School Magazine contacted Trustee Del Grande for further comment. He declined, but defended his views in the self-described  “#1 pro-life” journal LIFESITE “A Catholic school cannot be Catholic if it is not faithful. Simply saying Jesus loves everyone does not mean Jesus condones sin. He loved and forgave the adulteress at the well, but he also told her to “go and sin no more” (John 8:11).”

Adding: “Terms like nominal catholic, non-practicing catholic, dissenting catholic are those on the “inside.” And non-believers and anti-catholics have united with those post-Christians to accommodate, change, and simply ignore our deposit of truths as explained by dogma, doctrine, and discipline.
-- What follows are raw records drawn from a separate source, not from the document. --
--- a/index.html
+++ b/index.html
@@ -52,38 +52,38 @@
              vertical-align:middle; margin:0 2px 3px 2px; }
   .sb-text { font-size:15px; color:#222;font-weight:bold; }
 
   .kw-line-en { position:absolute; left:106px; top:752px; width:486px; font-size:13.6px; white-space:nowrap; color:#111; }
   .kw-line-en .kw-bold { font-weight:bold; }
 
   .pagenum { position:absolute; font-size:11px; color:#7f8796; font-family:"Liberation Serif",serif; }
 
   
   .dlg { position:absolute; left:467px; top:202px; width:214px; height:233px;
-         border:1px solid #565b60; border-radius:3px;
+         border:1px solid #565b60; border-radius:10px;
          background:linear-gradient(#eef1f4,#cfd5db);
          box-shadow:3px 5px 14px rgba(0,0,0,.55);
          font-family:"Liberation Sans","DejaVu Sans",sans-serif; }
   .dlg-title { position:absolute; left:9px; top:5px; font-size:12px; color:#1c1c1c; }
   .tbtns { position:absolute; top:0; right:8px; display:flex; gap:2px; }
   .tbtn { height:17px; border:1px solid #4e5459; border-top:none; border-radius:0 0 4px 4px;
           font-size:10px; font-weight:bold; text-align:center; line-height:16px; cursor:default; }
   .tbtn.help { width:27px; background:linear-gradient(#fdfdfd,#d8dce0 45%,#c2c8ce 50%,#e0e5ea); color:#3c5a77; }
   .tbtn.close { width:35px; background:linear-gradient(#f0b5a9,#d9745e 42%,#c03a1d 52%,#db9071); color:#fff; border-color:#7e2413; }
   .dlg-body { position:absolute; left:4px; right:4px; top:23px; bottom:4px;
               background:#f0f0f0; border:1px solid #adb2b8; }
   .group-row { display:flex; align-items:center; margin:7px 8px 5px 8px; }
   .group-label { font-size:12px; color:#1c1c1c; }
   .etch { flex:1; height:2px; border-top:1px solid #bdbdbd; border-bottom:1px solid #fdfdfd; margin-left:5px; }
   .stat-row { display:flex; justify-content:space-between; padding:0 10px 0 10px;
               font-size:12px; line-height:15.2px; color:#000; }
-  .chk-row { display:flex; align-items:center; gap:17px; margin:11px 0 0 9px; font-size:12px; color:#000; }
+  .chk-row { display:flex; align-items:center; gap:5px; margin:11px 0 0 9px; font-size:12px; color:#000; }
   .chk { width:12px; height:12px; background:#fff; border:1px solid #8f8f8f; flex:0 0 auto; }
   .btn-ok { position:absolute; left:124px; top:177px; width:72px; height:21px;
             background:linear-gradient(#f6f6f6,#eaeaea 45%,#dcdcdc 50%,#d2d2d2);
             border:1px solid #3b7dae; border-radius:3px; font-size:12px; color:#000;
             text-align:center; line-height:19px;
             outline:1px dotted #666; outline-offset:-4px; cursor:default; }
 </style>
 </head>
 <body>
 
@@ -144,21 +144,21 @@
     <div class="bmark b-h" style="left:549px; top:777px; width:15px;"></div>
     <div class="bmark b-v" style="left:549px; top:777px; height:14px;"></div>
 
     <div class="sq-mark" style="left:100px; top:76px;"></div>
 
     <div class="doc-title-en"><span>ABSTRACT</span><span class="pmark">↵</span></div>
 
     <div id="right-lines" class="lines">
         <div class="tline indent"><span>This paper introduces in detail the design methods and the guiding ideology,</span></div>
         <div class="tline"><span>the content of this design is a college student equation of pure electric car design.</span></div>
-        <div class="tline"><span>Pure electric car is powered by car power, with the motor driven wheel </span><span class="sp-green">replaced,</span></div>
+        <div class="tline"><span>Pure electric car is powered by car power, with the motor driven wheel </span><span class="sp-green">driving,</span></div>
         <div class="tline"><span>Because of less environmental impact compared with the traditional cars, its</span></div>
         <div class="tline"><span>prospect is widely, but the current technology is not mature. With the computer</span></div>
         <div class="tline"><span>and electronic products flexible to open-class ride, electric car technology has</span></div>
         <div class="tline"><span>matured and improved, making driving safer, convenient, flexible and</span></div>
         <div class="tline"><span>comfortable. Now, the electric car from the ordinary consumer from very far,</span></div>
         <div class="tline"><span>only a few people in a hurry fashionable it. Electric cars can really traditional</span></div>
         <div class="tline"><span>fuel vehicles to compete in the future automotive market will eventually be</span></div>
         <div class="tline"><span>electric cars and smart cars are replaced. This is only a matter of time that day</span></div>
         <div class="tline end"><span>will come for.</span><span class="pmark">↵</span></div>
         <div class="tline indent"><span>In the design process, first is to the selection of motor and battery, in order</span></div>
The One, Holy, Catholic, and Apostolic Church must speak with one voice and reject that which is not keeping with the Creed that the faithful recite at Mass.”

He didn’t explain how changes to the TCDSB  Code of Behavior ignores or even undermines  Catholic doctrine other than to say he took a stand  against “… gender  ideology which is incompatible with the Christian anthropology of the human person.”
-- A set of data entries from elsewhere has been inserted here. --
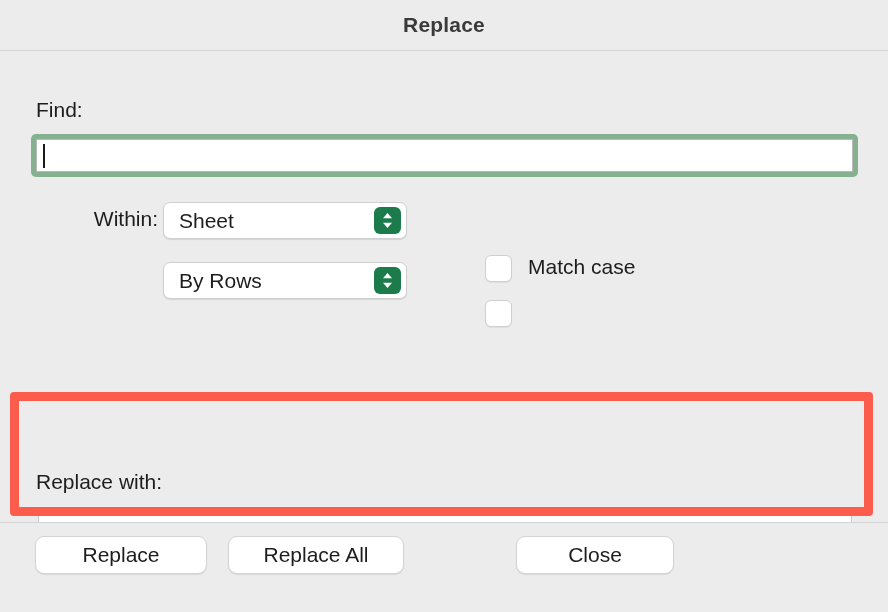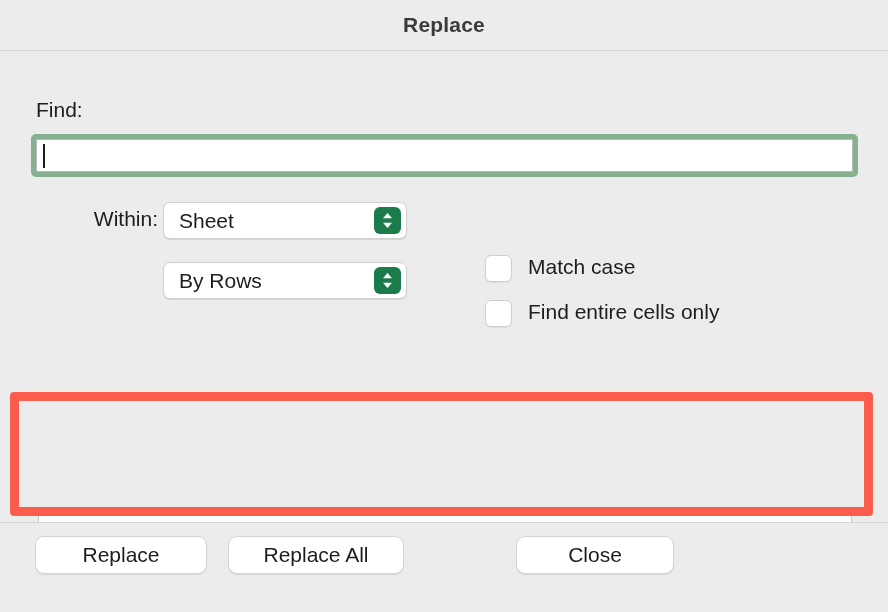--- a/index.html
+++ b/index.html
@@ -254,23 +254,23 @@
       </span>
     </div>
 
     <div class="checkrow checkrow-match">
       <span class="checkbox"></span>
       <span class="check-label">Match case</span>
     </div>
 
     <div class="checkrow checkrow-entire">
       <span class="checkbox"></span>
-      <span class="check-label">Find entire cells only</span>
-    </div>
-
+    </div>
+
+    <span class="replace-label">Replace with:</span>
     <div class="replace-field"></div>
 
   </div>
 
   <div class="highlight-box"></div>
 
   <div class="footer">
     <div class="btn btn-replace">Replace</div>
     <div class="btn btn-replace-all">Replace All</div>
     <div class="btn btn-close">Close</div>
Perhaps Mr. Del Grande thinks that there are a lot of sinners and plenty of evil amongst us from whom Catholic believers must be protected. He closed his remarks with a comment provided by one Fr. Dwight Longenecker: “First we overlook evil. Then we permit evil. Then we legalize evil. Then we promote evil. Then we celebrate evil. Then we persecute those who still call it evil.”

For this defense of the primacy of Catholic Church doctrine as he interprets it, Mr. Del Grande received an award from the Campaign Life Coalition, an organization opposed to gay marriage, abortion and the current sex education curriculum in Ontario. Campaign Life rates politicians across the country according to their adherence to what it deems to be proper Catholic living. It gives them a red, green or yellow light depending on how close each one comes to meeting its criteria for Catholic morality. Campaign Life presented Mr. Del Grande with the Joseph P Borowski award “for outstanding bravery in defending children’s emotional, psychological, spiritual, and medical well-being.”

Astounding!

He received this award for arguing that some people don’t warrant the same respect as others if they have a different gender identity or expression; for arguing that doing so places us on a slippery slope leading beyond the celebration of evil to the persecution of those who call it out.
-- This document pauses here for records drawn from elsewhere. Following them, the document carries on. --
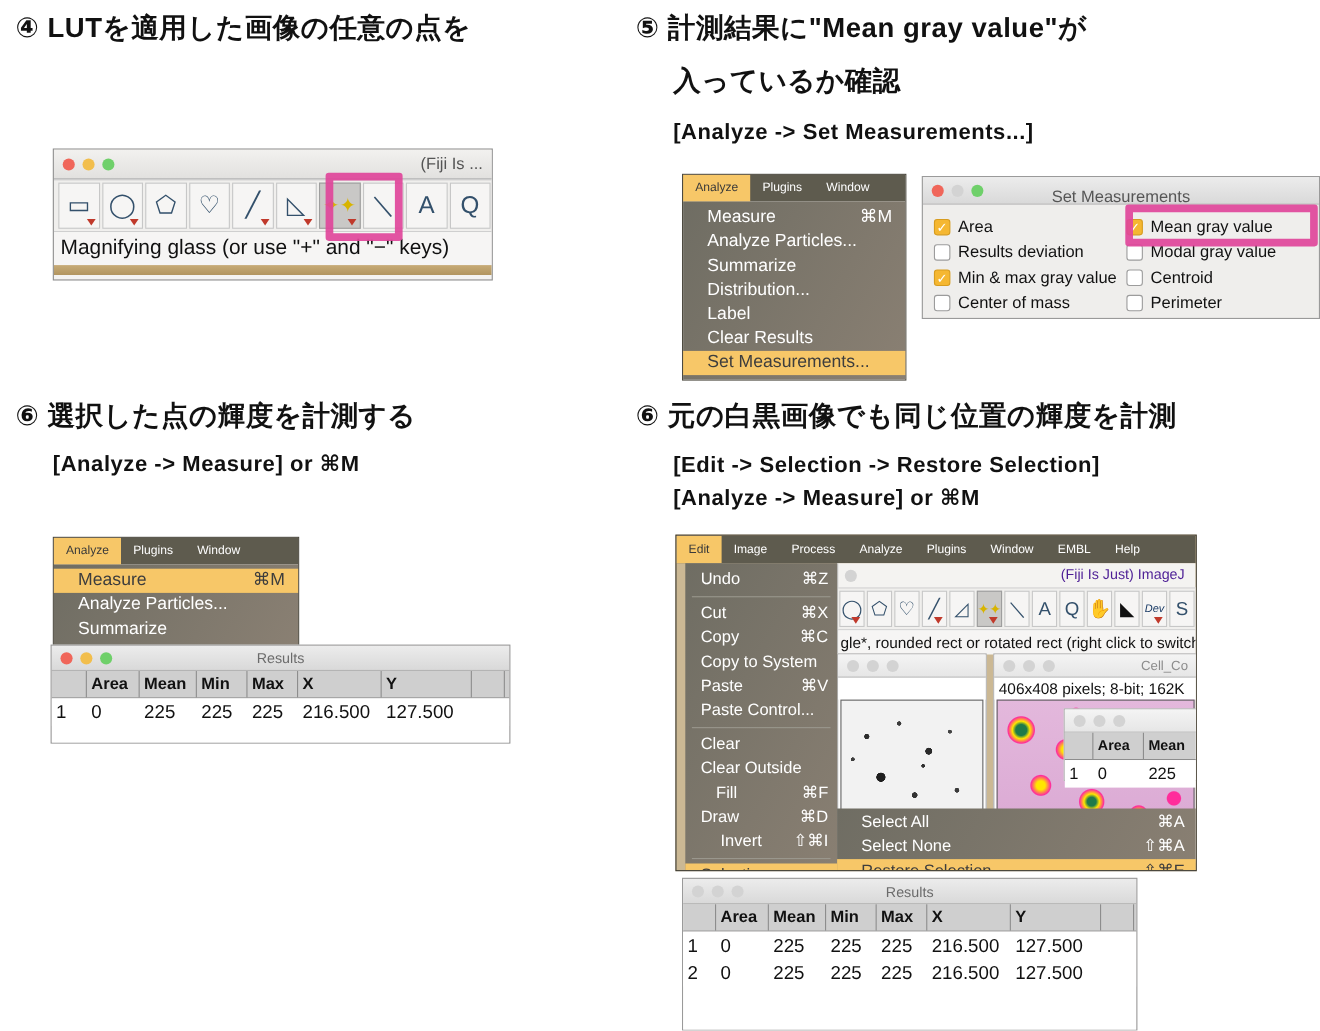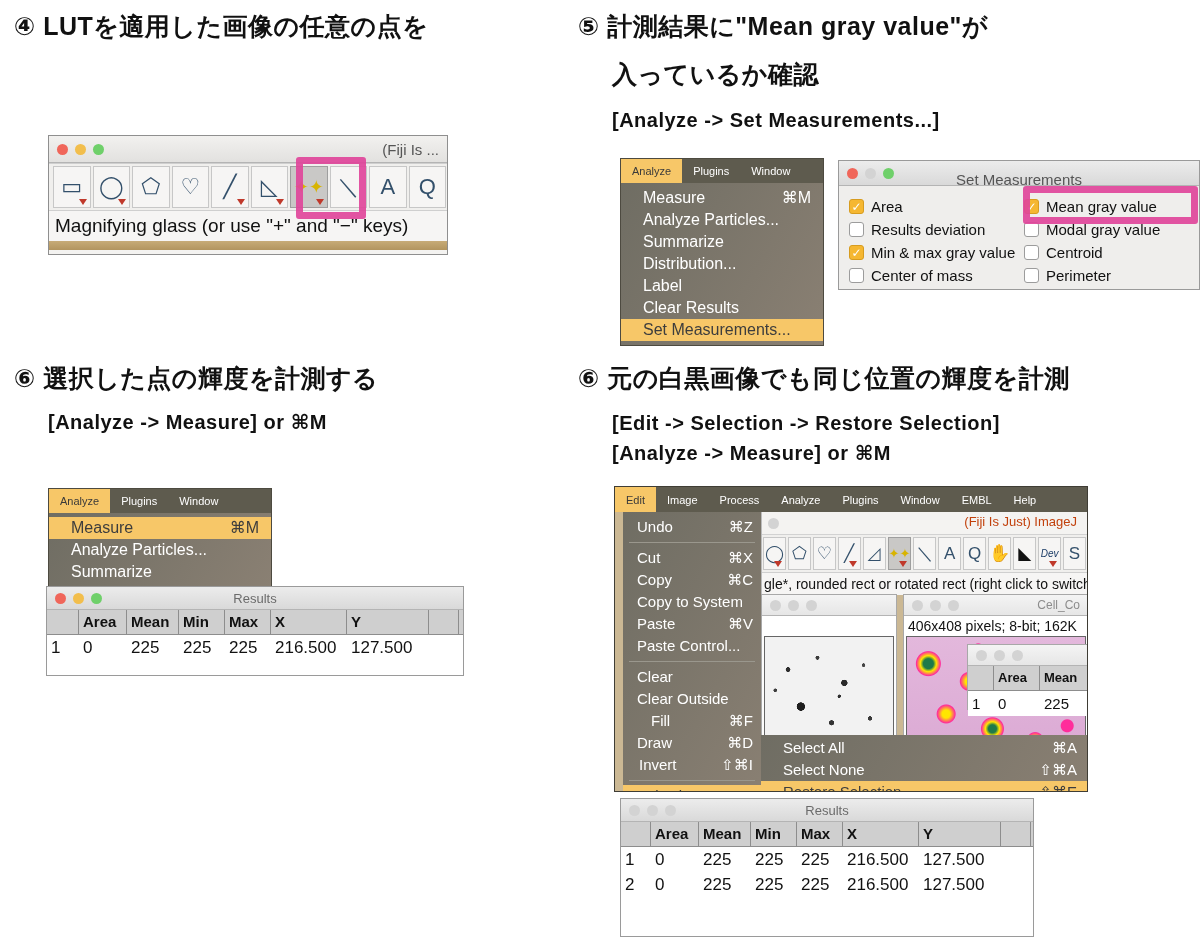--- a/index.html
+++ b/index.html
@@ -419,21 +419,21 @@
         <div class="mi">Analyze</div>
         <div class="mi">Plugins</div>
         <div class="mi">Window</div>
         <div class="mi">EMBL</div>
         <div class="mi">Help</div>
       </div>
 
     <div style="position:absolute;left:146px;top:25px;right:0;height:82px;background:#f4f3f1;border-left:1px solid #bbb;">
       <div style="height:22px;position:relative;">
         <span class="dot gray" style="position:absolute;left:6px;top:6px;"></span>
-        <div style="position:absolute;right:10px;top:2px;font-size:13px;color:#c2410c;">(Fiji Is Just) ImageJ</div>
+        <div style="position:absolute;right:10px;top:2px;font-size:13px;color:#4c1d95;">(Fiji Is Just) ImageJ</div>
       </div>
       <div class="toolrow" id="ij-tools" style="height:37px;border-top:1px solid #d2d2d2;padding-left:0;">
           <div class="tool" style="width: 31px; font-size: 17px;">
             <span style="color: rgb(51, 80, 107);">◯</span>
             <i class="tri"></i>
           </div>
           <div class="tool" style="width: 31px; font-size: 17px;">
             <span style="color: rgb(51, 80, 107);">⬠</span>
           </div>
           <div class="tool" style="width: 31px; font-size: 17px;">
@@ -562,21 +562,21 @@
           <span class="key"></span>
         </div>
         <div class="row" style="padding-left: 28px; padding-right: 8px;">
           <span>Fill</span>
           <span class="key">⌘F</span>
         </div>
         <div class="row" style="padding-left: 14px; padding-right: 8px;">
           <span>Draw</span>
           <span class="key">⌘D</span>
         </div>
-        <div class="row" style="padding-left: 16px; padding-right: 8px;">
+        <div class="row" style="padding-left: 32px; padding-right: 8px;">
           <span>Invert</span>
           <span class="key">⇧⌘I</span>
         </div>
         <div class="sep"></div>
         <div class="row hl" style="padding-left: 14px; padding-right: 8px;">
           <span>Selection</span>
           <span class="key arrowr">▶</span>
         </div>
       </div>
Trustee Del Grande’s defense of his position is dreadful – putting tolerance and respect on a line with evil. How can this ever be compatible with the most basic goals of education? Why make such an issue over such vulnerable people? Why would Campaign Life reward and celebrate such vicious denigration.

School Magazine believes in enriching the democracy of public schools not the dominance of religious fiefdoms. The conflict between publicly funded education and Catholic doctrine has a long and troubled history in Canada; religion and morality are hugely complex. But in the end if people like Trustees Tanuan, Lubinski, Crawford and Del Grande want to dictate who has basic rights and who doesn’t; if groups like Campaign Life want to monitor politicians for adherence to preferred Catholic doctrines, then they should be honest enough to demand that Catholic schools in Ontario become private schools, refusing taxpayers’ money as they try preserve the sanctity of their dogma.

Of course, they’ll still need to follow the Ontario Human Rights Code.